Please return exactly the lines from the top of the data through the line that contains "(521, 279) none", and skip all pictures.

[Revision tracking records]
-------------------------

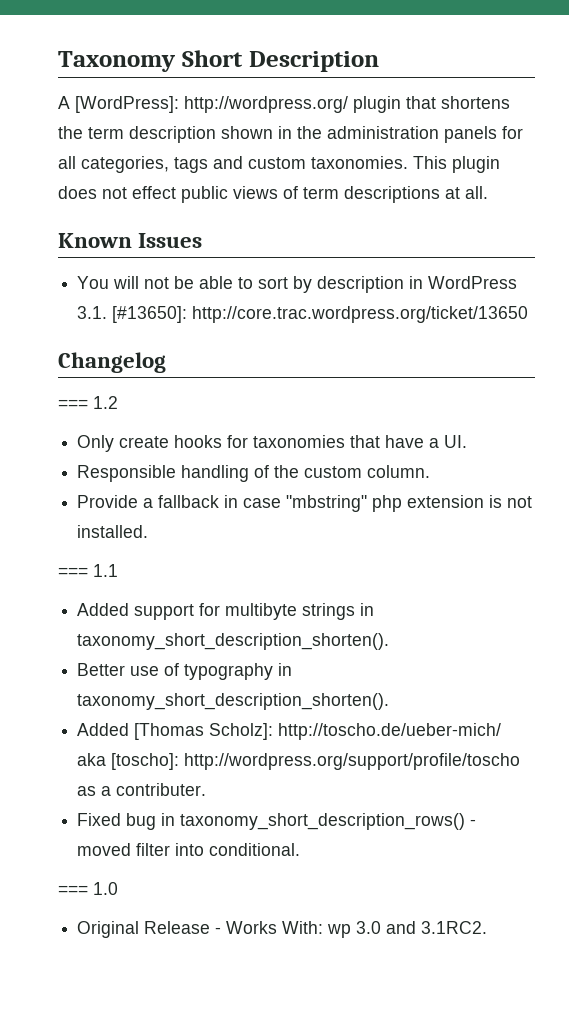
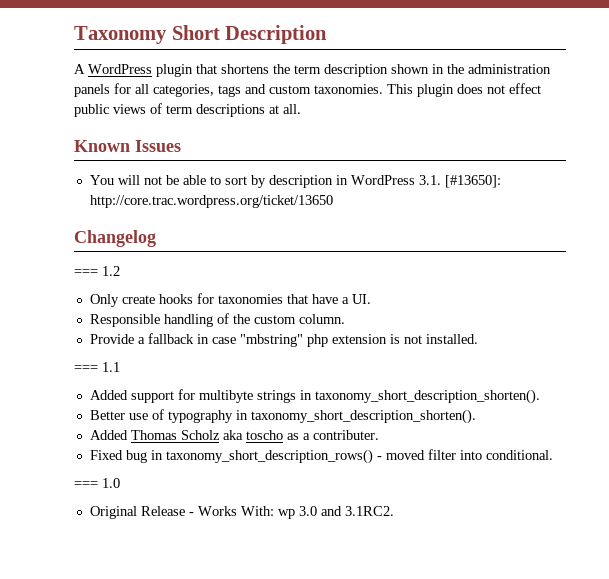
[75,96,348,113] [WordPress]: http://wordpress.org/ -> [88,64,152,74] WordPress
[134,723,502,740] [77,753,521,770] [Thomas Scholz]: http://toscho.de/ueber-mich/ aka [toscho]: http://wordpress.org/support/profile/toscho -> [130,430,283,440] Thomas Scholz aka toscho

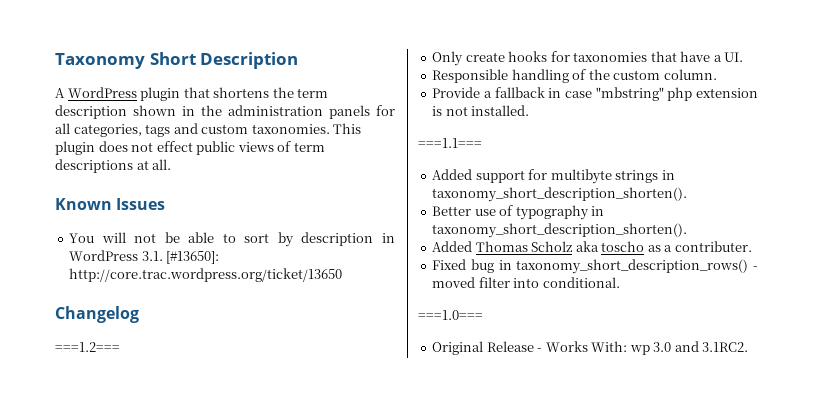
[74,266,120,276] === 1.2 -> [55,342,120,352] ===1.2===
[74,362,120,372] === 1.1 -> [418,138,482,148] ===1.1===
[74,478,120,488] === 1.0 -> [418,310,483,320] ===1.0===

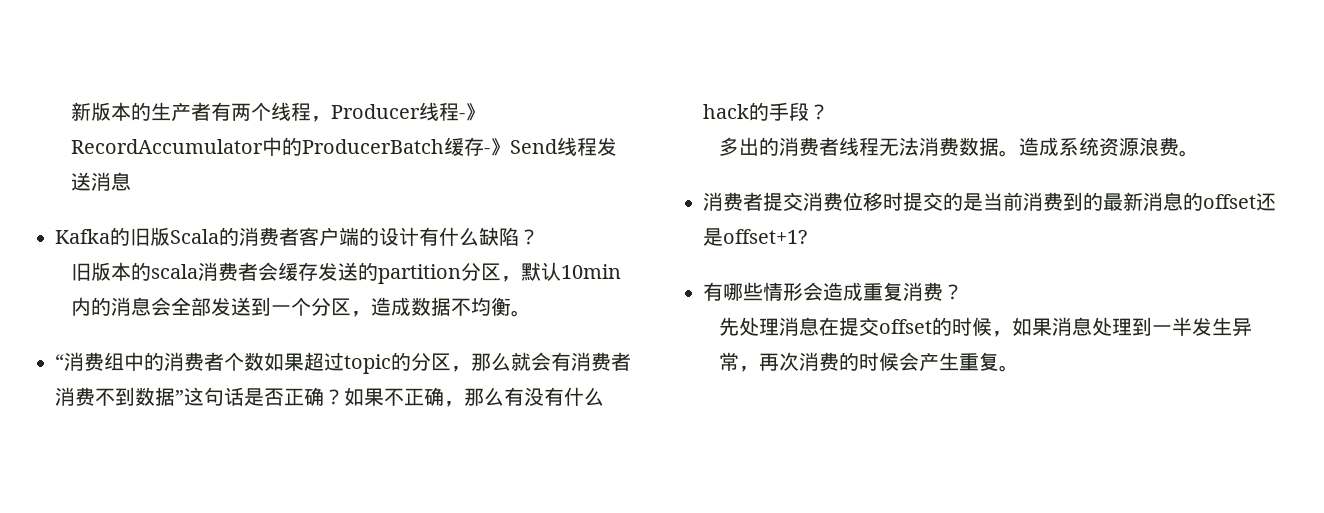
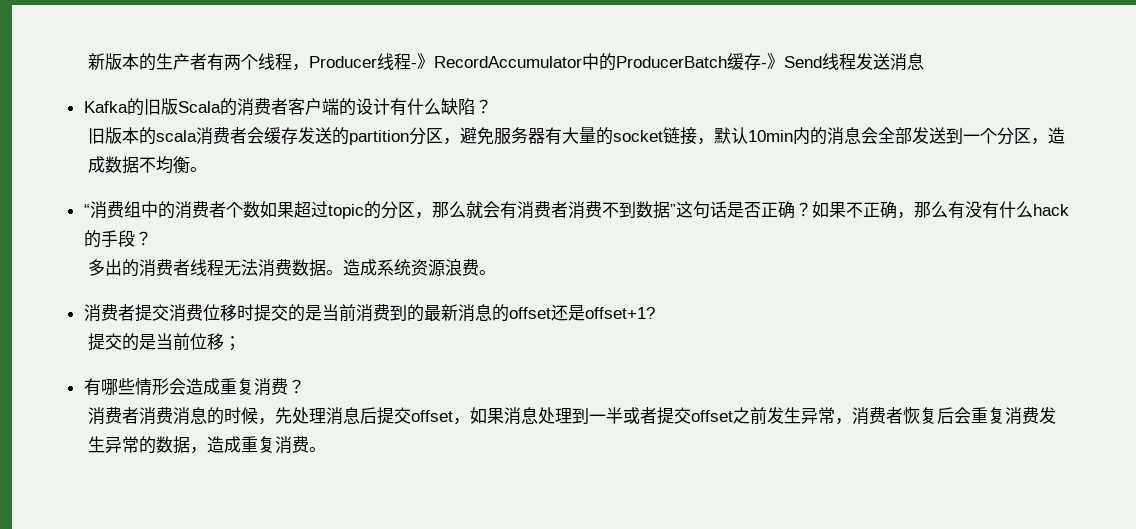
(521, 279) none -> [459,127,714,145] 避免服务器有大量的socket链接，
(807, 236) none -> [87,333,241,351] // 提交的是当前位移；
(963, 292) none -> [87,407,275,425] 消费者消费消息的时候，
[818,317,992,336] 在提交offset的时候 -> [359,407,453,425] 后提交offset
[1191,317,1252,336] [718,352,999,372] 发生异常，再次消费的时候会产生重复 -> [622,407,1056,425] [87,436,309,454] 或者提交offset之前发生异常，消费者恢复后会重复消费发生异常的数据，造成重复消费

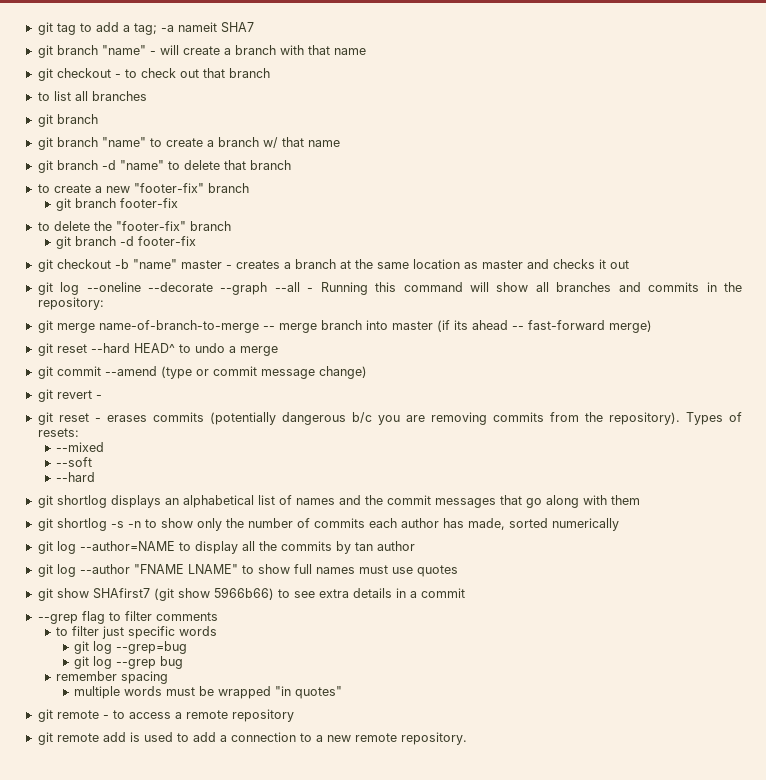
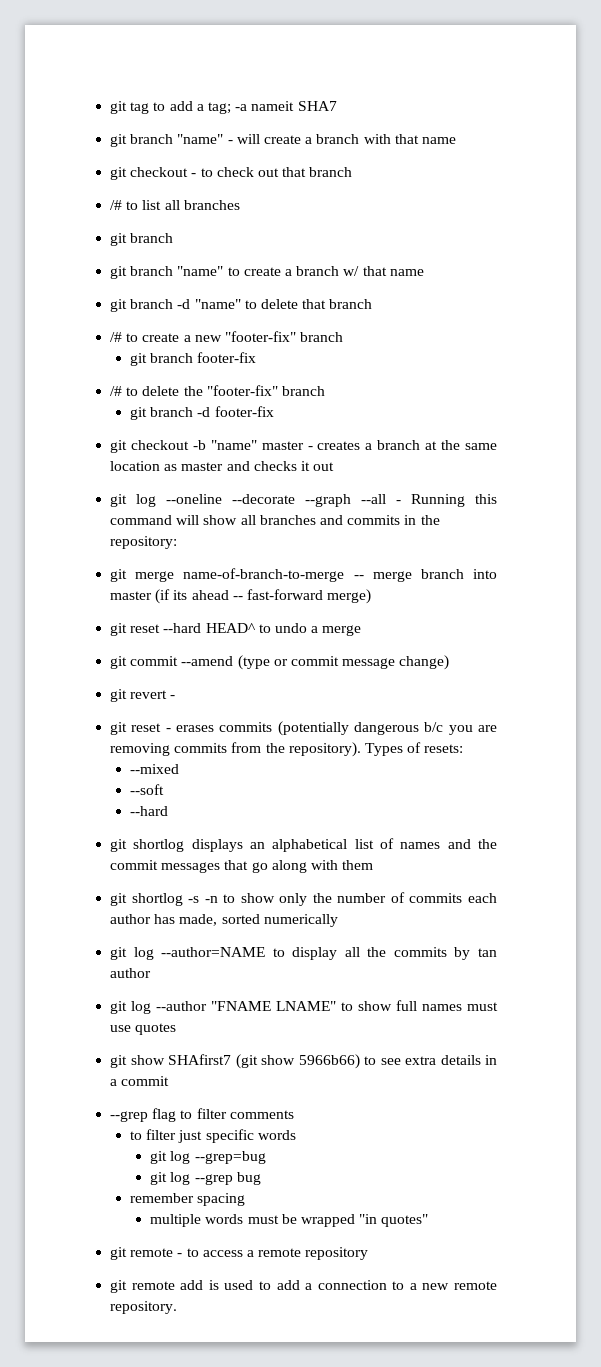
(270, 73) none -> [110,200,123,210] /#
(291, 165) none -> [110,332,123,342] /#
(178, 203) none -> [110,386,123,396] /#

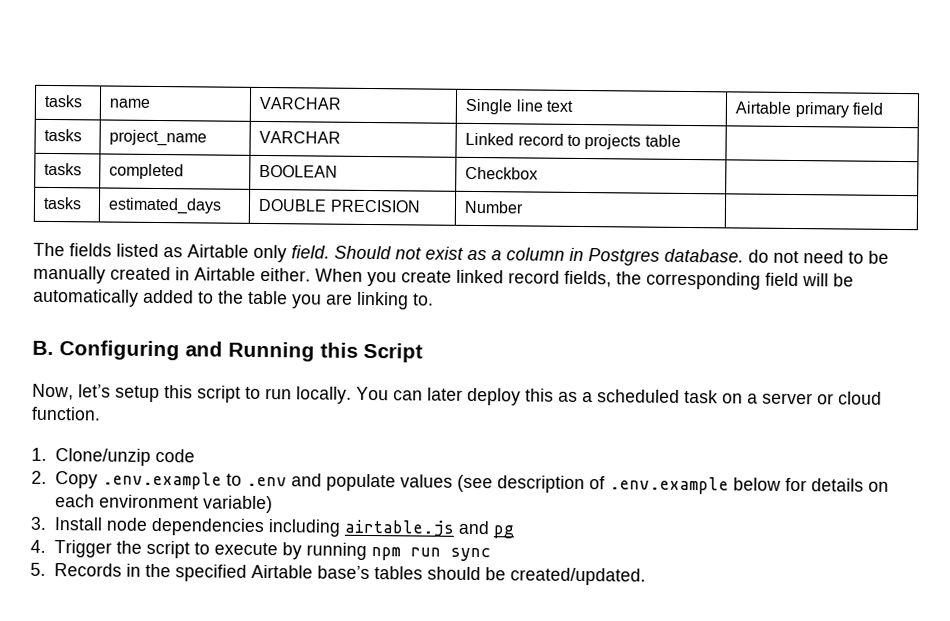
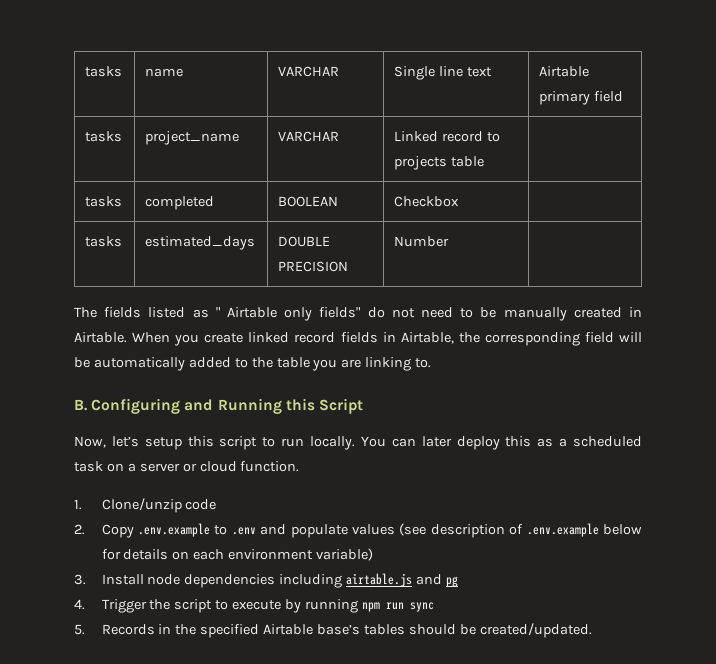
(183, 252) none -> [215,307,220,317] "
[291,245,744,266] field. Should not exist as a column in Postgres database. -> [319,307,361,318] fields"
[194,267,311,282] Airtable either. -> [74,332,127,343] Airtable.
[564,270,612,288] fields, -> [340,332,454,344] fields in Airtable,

-------------------------

Response for this exercise ::
[75,96,348,113] [WordPress]: http://wordpress.org/ -> [88,64,152,74] WordPress
[134,723,502,740] [77,753,521,770] [Thomas Scholz]: http://toscho.de/ueber-mich/ aka [toscho]: http://wordpress.org/support/profile/toscho -> [130,430,283,440] Thomas Scholz aka toscho

[74,266,120,276] === 1.2 -> [55,342,120,352] ===1.2===
[74,362,120,372] === 1.1 -> [418,138,482,148] ===1.1===
[74,478,120,488] === 1.0 -> [418,310,483,320] ===1.0===

(521, 279) none -> [459,127,714,145] 避免服务器有大量的socket链接，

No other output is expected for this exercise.